Figure puissante de la Ligue, il a déjà servi dans le premier gouvernement de Giuseppe Conte, comprenant la Ligue et le mouvement populiste Cinq étoiles (2018 à 2019), en tant que secrétaire d'Etat aux Sports.

A l'Intérieur, un technocrate qui a été le chef de cabinet de Matteo Salvini

Matteo Piantedosi, actuel ministre italien de l'Intérieur, à Rome, la capitale italienne, le 22 octobre 2022. (GIUSEPPE LAMI / ANSA / AFP)

Matteo Piantedosi, qui était préfet de Rome depuis août 2020, s'empare du ministère de l'Intérieur, un portefeuille clé pour un gouvernement nationaliste, qui considère les questions de sécurité et d'immigration comme prioritaires et stratégiques. A 59 ans, il a passé toute sa carrière dans le corps préfectoral et la haute fonction publique, en grande partie au ministère de l'Intérieur, où il a été chef de cabinet de Matteo Salvini.
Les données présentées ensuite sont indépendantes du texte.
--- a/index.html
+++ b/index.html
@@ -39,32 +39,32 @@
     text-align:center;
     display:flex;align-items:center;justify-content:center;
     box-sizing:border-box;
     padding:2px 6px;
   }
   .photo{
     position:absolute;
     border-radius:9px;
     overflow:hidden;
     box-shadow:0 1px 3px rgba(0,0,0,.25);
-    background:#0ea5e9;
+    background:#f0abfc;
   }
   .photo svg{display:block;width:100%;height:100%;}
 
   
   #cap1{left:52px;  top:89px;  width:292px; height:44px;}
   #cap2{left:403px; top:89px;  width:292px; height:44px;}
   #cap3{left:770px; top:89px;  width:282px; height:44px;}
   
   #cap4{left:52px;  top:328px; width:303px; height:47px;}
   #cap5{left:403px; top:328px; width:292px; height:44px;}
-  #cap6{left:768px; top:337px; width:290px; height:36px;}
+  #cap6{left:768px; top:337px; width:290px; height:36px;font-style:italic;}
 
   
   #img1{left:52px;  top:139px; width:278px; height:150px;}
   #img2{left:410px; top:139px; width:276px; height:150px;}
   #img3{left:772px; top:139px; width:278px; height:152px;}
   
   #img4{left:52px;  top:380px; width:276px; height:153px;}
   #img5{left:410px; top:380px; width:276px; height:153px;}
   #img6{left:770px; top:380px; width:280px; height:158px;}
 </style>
A la Famille, la Natalité et l'Egalité des chances, Eugenia Roccella

Eugenia Roccella, actuelle ministre italienne de la Famille, de la Natalité et de l'Egalité des chances, à Rome, la capitale italienne, le 22 octobre 2022. (ANDREW MEDICHINI / AP / SIPA)

Parmi les 24 ministres de ce nouveau gouvernement, on ne trouve que six femmes. Certaines sont cantonnées à des portefeuilles mineurs. "Aucune n'a un ministère de poids, que ce soit l'Intérieur, l'Economie, la Défense ou autre", remarque Hervé Rayner, spécialiste de l'Italie contemporaine.
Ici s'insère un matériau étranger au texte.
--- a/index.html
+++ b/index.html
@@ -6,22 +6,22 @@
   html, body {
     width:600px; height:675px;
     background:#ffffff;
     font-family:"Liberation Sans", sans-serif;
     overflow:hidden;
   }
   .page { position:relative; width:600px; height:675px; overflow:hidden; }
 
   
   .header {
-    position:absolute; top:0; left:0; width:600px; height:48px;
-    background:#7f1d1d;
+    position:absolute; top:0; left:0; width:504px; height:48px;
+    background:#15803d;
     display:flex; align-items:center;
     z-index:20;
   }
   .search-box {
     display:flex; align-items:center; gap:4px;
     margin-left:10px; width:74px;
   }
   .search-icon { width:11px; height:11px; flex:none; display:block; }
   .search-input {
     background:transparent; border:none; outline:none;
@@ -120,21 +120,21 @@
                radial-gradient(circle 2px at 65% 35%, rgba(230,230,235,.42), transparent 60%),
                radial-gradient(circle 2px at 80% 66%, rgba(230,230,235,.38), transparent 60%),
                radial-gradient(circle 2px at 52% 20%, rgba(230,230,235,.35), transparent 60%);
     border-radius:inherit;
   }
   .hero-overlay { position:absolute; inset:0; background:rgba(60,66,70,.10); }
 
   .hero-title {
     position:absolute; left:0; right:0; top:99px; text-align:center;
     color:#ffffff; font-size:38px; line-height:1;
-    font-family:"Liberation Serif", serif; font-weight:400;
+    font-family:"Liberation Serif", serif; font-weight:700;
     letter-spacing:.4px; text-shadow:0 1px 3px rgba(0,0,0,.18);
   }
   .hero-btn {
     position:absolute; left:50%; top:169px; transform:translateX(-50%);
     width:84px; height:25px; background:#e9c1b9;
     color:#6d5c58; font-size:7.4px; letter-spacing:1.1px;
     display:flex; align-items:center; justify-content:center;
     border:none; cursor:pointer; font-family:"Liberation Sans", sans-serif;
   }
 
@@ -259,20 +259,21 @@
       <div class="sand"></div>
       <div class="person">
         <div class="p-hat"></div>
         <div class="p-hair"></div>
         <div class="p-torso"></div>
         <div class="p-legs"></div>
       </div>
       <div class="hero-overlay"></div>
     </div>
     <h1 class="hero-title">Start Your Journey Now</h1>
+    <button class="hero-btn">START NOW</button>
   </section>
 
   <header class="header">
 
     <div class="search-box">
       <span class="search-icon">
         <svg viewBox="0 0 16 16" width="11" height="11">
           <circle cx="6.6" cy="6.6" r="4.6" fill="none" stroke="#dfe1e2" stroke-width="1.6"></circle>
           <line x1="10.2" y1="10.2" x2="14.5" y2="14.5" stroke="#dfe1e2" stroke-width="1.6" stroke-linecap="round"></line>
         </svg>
Mais Eugenia Roccella se retrouve ministre de la Famille, de la Natalité et de l'Egalité des chances. Ce poste est hautement symbolique pour Giorgia Meloni, chrétienne conservatrice hostile aux droits LGBT+, qui a mis la famille au cœur de sa campagne. Elle "défend une vision très conservatrice, avec pour valeurs centrales 'Dieu, la famille et la patrie'", a insisté Alban Mikoczy, correspondant de France Télévisions à Rome. Le nouvel intitulé du portefeuille n'est donc pas anodin.